Speaker
Description
Understanding the nuclear structure in heavy-ion collisions is essential, as it critically influences final state observables. However, characterizing the structure of heavy nuclei in high-energy collisions remains challenging. Current simulation methods for modeling final state events based on initial state data are highly reliant on model parameters, requiring extensive tuning and adjustment. To simplify nuclear structure estimation and minimize model parameter dependencies, we propose a novel approach of using a state-of-the-art neural network architecture that maps final state observables directly with initial nuclear structure characteristics. We train this model with $^{238}U+^{238}U$ ($\sqrt{s_{NN}}=193$ GeV) and $^{129}Xe+^{129}Xe$ ($\sqrt{s_{NN}}=5.44$ TeV) collision data to ensure model robustness across system sizes and collision energies. This allows us to extract quantitative information on nuclear deformation from event-by-event correlations of final state observables, effectively minimizing parameter influence.
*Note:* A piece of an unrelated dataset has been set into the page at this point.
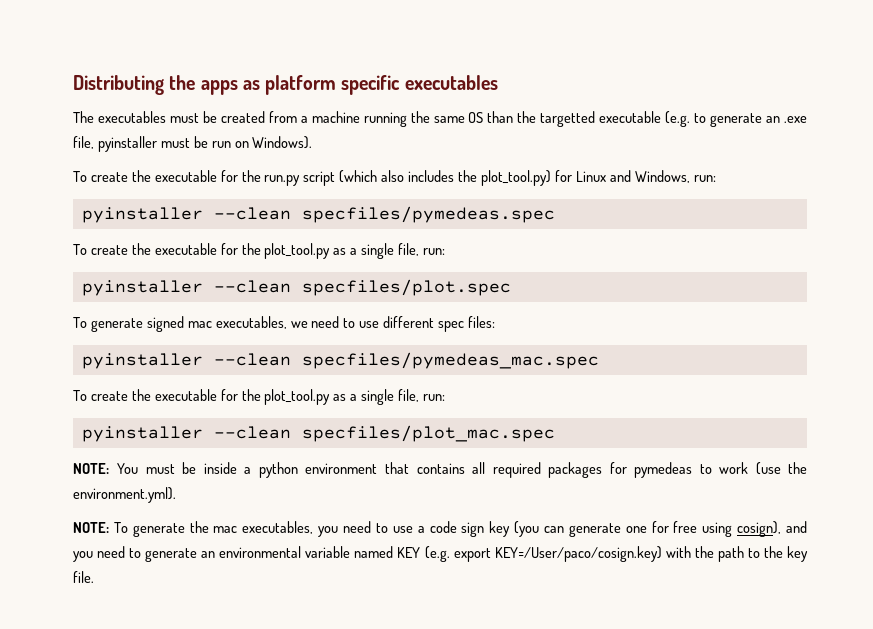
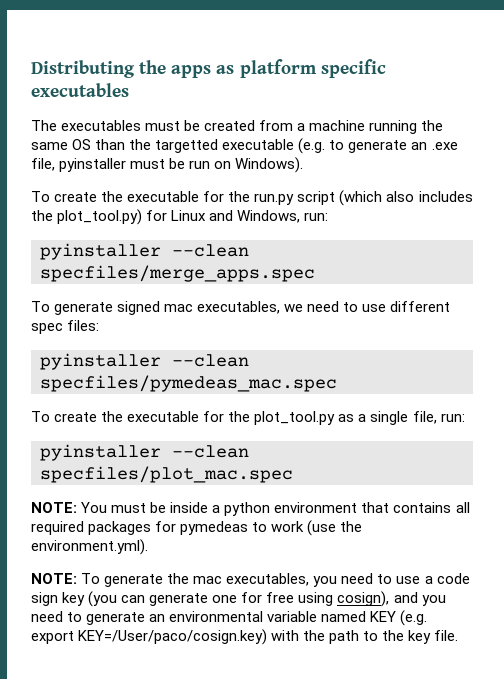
[301,206,555,223] [73,243,446,259] [81,279,511,296] specfiles/pymedeas.spec // To create the executable for the plot_tool.py as a single file, run: // pyinstaller --clean specfiles/plot.spec -> [40,265,315,282] specfiles/merge_apps.spec

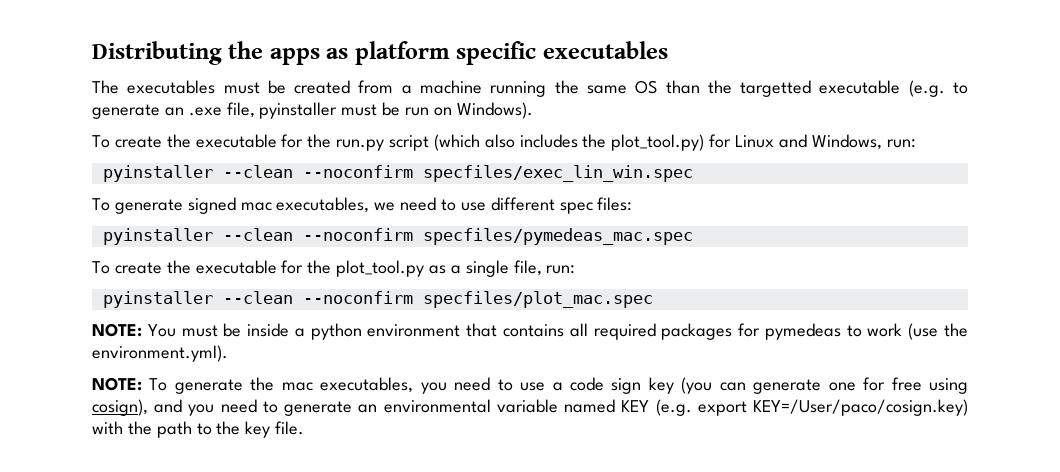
[40,265,315,282] specfiles/merge_apps.spec -> [302,165,693,182] --noconfirm specfiles/exec_lin_win.spec
(249, 360) none -> [302,228,413,241] --noconfirm
(249, 451) none -> [302,291,413,304] --noconfirm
Our study leverages various three-particle and four-particle correlations, alongside their combinations, to train the models, analyze error distribution patterns, and identify the most effective observables for accurate and precise nuclear deformation estimation. We found that prediction accuracy strongly depends on the type of nuclear deformation used to train the models, with accuracy ranging from $90\%-100\%$, depending on the specific deformation parameters. The results also reveal that flow-transverse momentum correlation plays the leading role. The method developed in this study aims to advance our understanding of the initial state in heavy-ion collisions, potentially providing a robust framework for probing nuclear structures with reduced computational constraints.